Published in final edited form as: Nat Chem Biol. 2013 Jan 20;9(3):163–168. doi: 10.1038/nchembio.1166

Figure 2.

Figure 2

Mechanism of PUMA binding-induced p53 release from BCL-xL. a. Crystal structure of BCL-xLΔC domain-swapped dimer bound to PUMABH3. The two subunits of BCL-xLΔC are colored dark blue and light blue, respectively, and the eight α-helices of one globular core of the dimer (right side) are labeled α1-α5 and α6′-α8′. The two molecules of PUMABH3 are colored red (front, right) and light red (back, left), respectively. The imidazole ring of His113 of BCL-xL and the indole ring of Trp71 of PUMABH3 that are engaged in a π-stacking interaction are indicated. b. Fluorescence polarization analysis of titrations of p53SM 1-360 into fluorescently labeled BCL-xLΔC (F-BCL-xLΔC), isolated or previously bound to a slight molar excess of different BH3 peptides from PUMA, BIM, BID, BAD, BAX, BAK or HRK as indicated. Error bars represent the standard error of the mean of five independent titrations. c. Sequence dependence of {1H}-15N HetNOE values for BCL-xLΔLΔC in complex with PUMABH3 W→A (orange) and BCL-xLΔLΔCH→A in complex with wild-type PUMABH3 (blue; the mutation site is marked with an asterisk). The values observed for BCL-xLΔLΔC·PUMABH3 (Fig. 1g) are illustrated with a dashed red line. d–f.
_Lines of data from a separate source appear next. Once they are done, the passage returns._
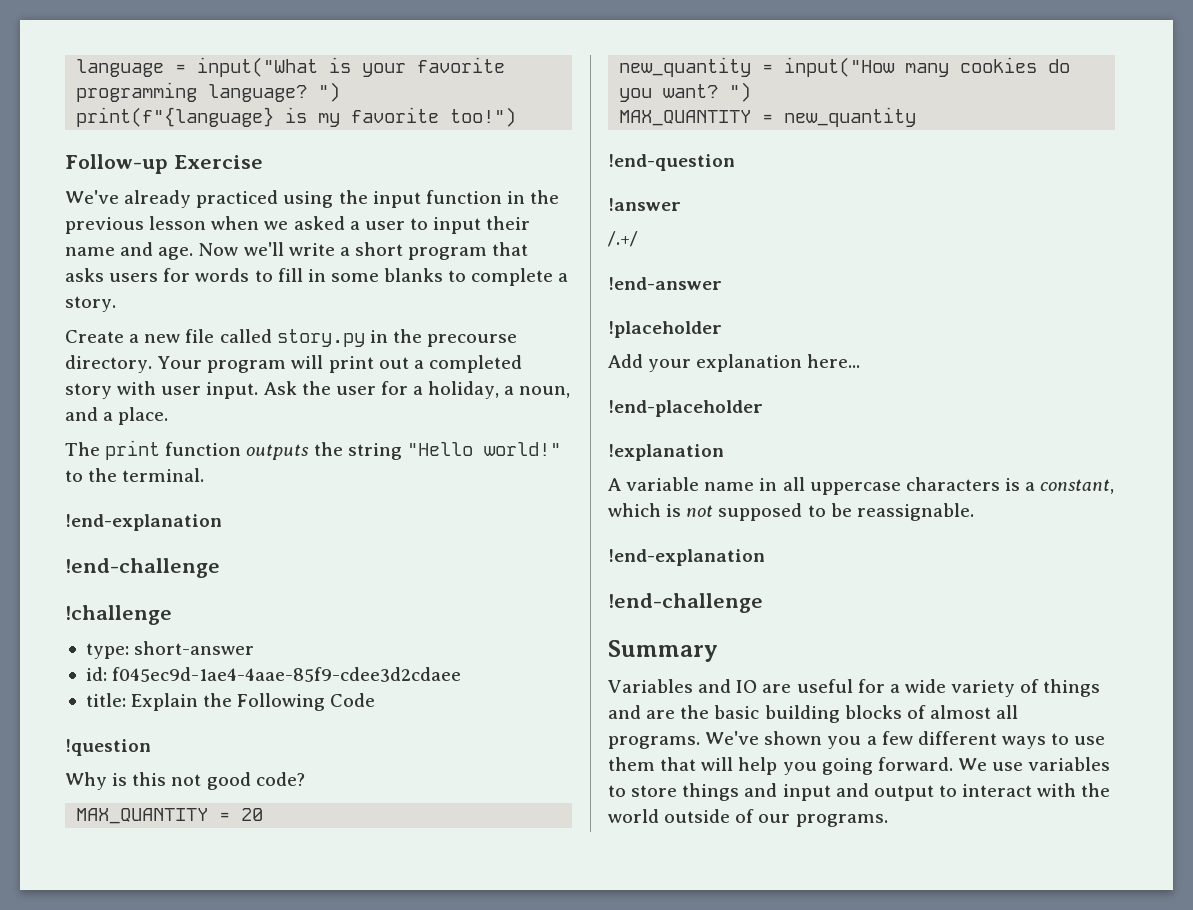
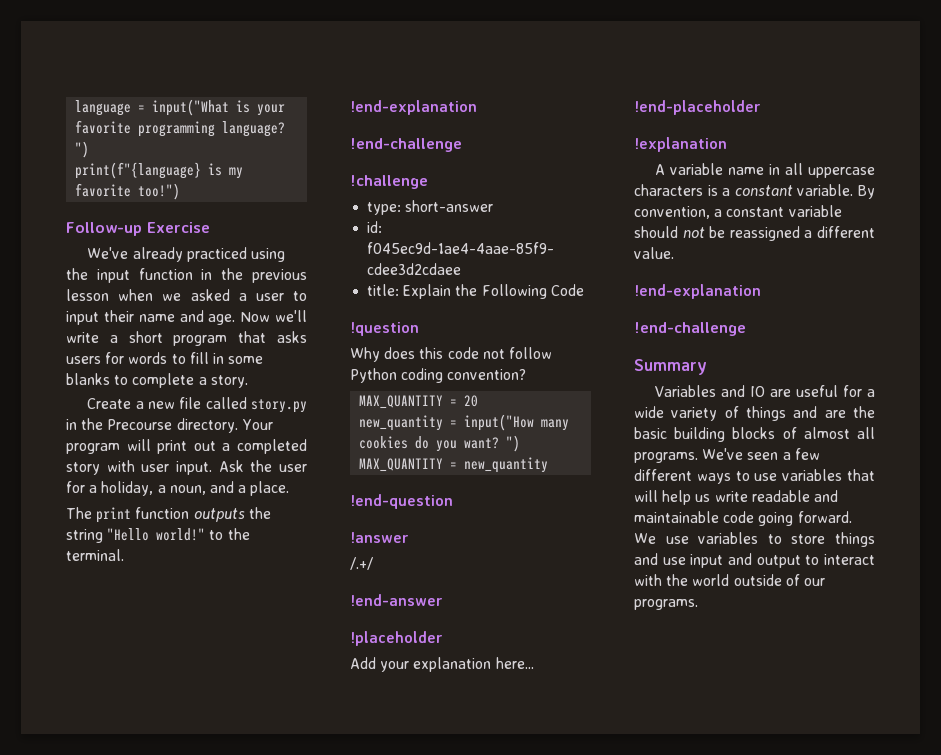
- Create a new file called story.py in the precourse directory.
+ Create a new file called story.py in the Precourse directory.
- Why is this not good code?
+ Why does this code not follow Python coding convention?
- A variable name in all uppercase characters is a constant, which is not supposed to be reassignable.
+ A variable name in all uppercase characters is a constant variable. By convention, a constant variable should not be reassigned a different value.
- We've shown you a few different ways to use them that will help you going forward.
+ We've seen a few different ways to use variables that will help us write readable and maintainable code going forward.
- We use variables to store things and input and output to interact with the world outside of our programs.
+ We use variables to store things and use input and output to interact with the world outside of our programs.

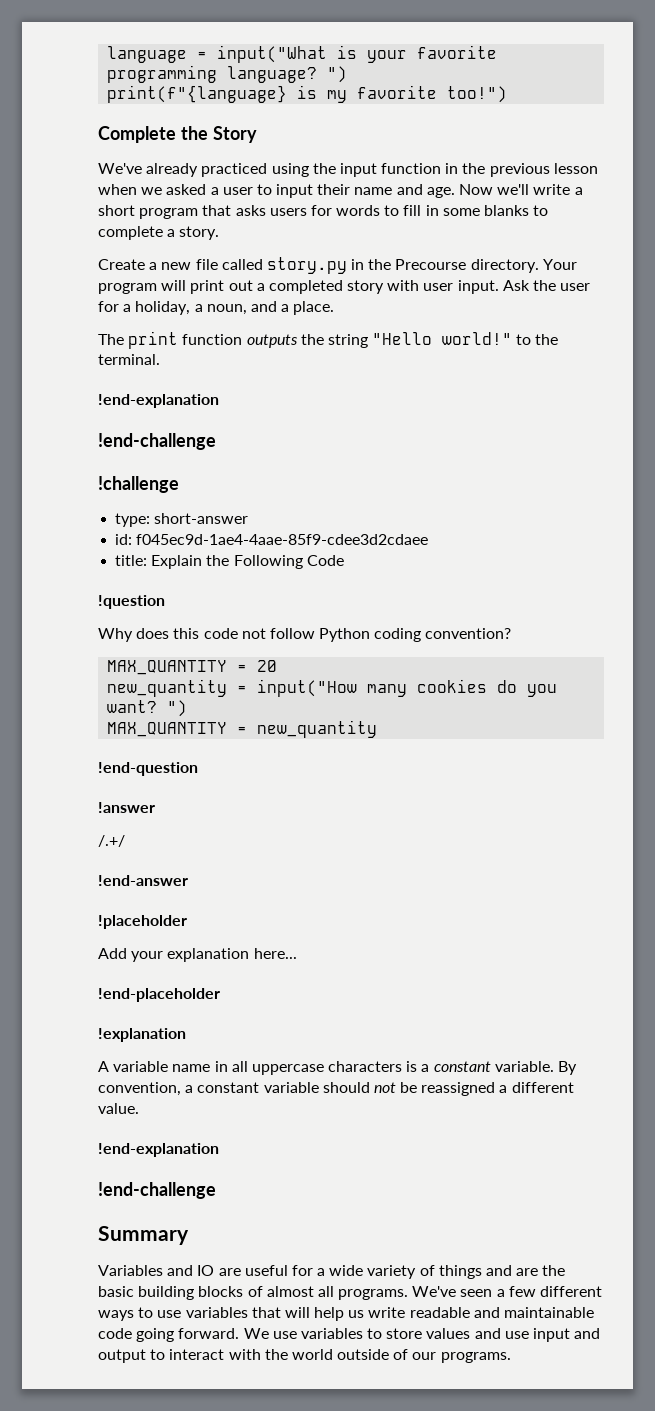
- Follow-up Exercise
+ Complete the Story
- We use variables to store things and use input and output to interact with the world outside of our programs.
+ We use variables to store values and use input and output to interact with the world outside of our programs.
Overlaid 2D 1H-15N TROSY spectra of 100 μM 15N-BCL-xLΔLΔC bound to unlabeled PUMABH3 (d), PUMABH3 W→A (e) or 15N-BCL-xLΔLΔCH→A bound to PUMABH3 (f) in the absence (blue) and presence (red) of a 1.5 molar excess of p53SM 1-360. g. Surface representation of apo BCL-xL highlighting the non-overlapping nature of its surfaces that bind to BH3 domains, including PUMABH3 (green) and p53 (orange).